The title itself carries a layered irony.
“Vaterland” evokes heritage, ancestry, and national identity, yet the film consistently undermines the idea that such concepts can offer stable answers. Home remains elusive. Roots appear fragmented. The search for belonging becomes less about finding certainty than learning to inhabit ambiguity.
Visually, the film mirrors that instability.
Cinematographer Noah Böhm captures Yogyakarta with a sense of immediacy that avoids postcard imagery. The city feels lived-in, complex, and constantly shifting. Wahjudi’s camera remains attentive to gestures, glances, and moments of social friction, allowing cultural difference to emerge organically rather than through exposition.
There is also an understated humor running throughout the film, one that prevents its themes from becoming overly solemn. Identity here is not treated as tragedy, but as negotiation. The awkwardness of cultural performance, the absurdity of expectations, and the strange ways people attempt to prove authenticity all become part of the film’s emotional texture.
That tonal balance helps explain why Vaterland resonated so strongly during Critics’ Week.
The section has long served as a platform for emerging filmmakers capable of bringing new perspectives to contemporary cinema, and Wahjudi’s work feels emblematic of a generation increasingly interested in stories that exist between categories rather than inside them. Questions of mixed heritage, migration, and cultural hybridity are not presented as abstract political themes, but as lived realities shaped by everyday encounters.
Throughout the festival, discussions around the film frequently returned to its emotional specificity. Critics noted the way it approached identity not as a fixed condition but as a constantly shifting experience. One review described the film as a “smart, playful riff on hybridity and belonging,” highlighting how it dismantles rigid ideas of roots and national identity while maintaining a deeply personal perspective.

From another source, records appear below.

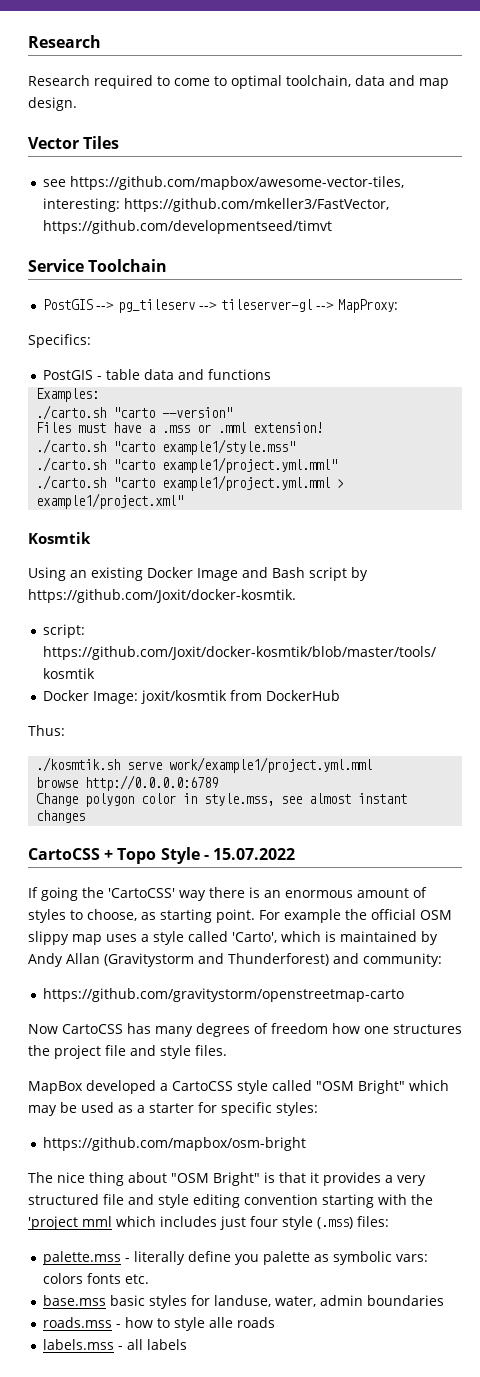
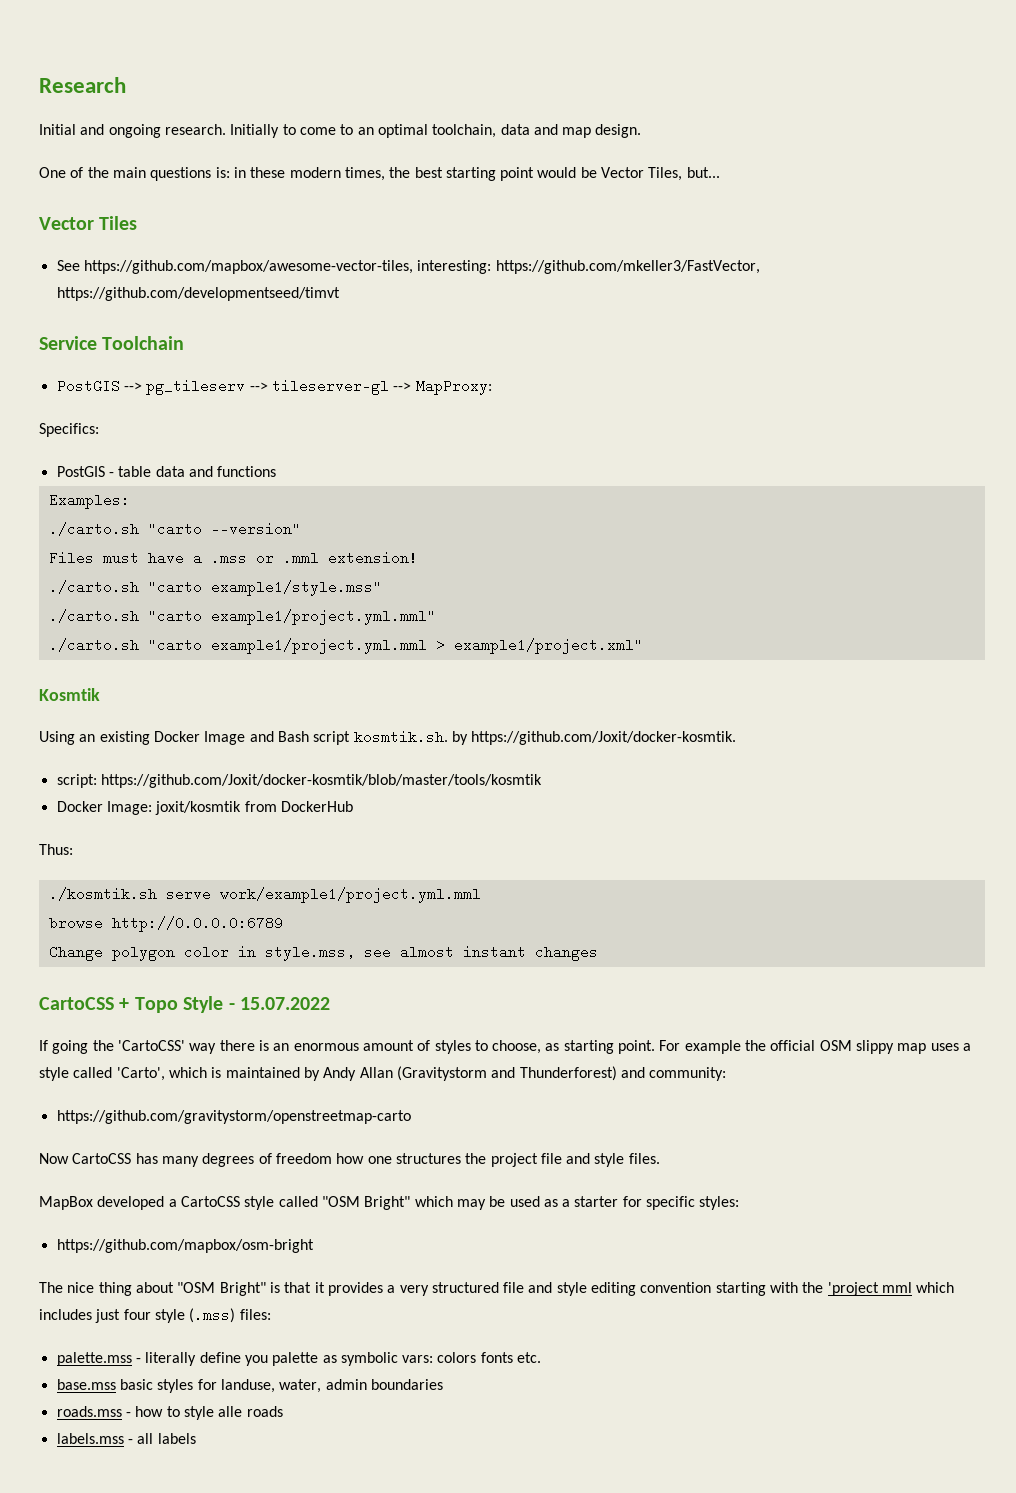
- Research required to come to optimal toolchain, data and map design.
+ Initial and ongoing research. Initially to come to an optimal toolchain, data and map design.
+ One of the main questions is: in these modern times, the best starting point would be Vector Tiles, but...
- see https://github.com/mapbox/awesome-vector-tiles, interesting: https://github.com/mkeller3/FastVector, https://github.com/developmentseed/timvt
+ See https://github.com/mapbox/awesome-vector-tiles, interesting: https://github.com/mkeller3/FastVector, https://github.com/developmentseed/timvt
- Using an existing Docker Image and Bash script by https://github.com/Joxit/docker-kosmtik.
+ Using an existing Docker Image and Bash script kosmtik.sh. by https://github.com/Joxit/docker-kosmtik.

That sense of personal authorship is perhaps the film’s greatest strength.
Rather than speaking on behalf of a community or attempting to summarize a broader social reality, Vaterland remains grounded in the contradictions of one individual experience. It trusts that the more specific it becomes, the more universal its questions feel.
The Canal+ Award, traditionally given to short films that demonstrate both artistic originality and strong cinematic voice, feels particularly fitting in this context. Wahjudi’s film is formally assured, emotionally nuanced, and unmistakably personal. It announces a filmmaker interested not in providing easy answers, but in exploring the unstable spaces where identity is constantly negotiated.
As Cannes moved toward its final days, Vaterland remained one of those short films that seemed to expand in conversation rather than contract into consensus. Viewers returned to its images, its humor, its moments of discomfort. Not because it offered definitive conclusions, but because it captured a feeling increasingly familiar in a globalized world: the sense of standing between cultures and realizing that belonging may never arrive as a destination.
In the end, Vaterland is not a film about choosing between identities.
It is about learning to live inside the tension of carrying more than one.
And in that space — uncertain, complicated, and profoundly human — Berthold Wahjudi has crafted one of the most quietly affecting short films to emerge from Cannes this year.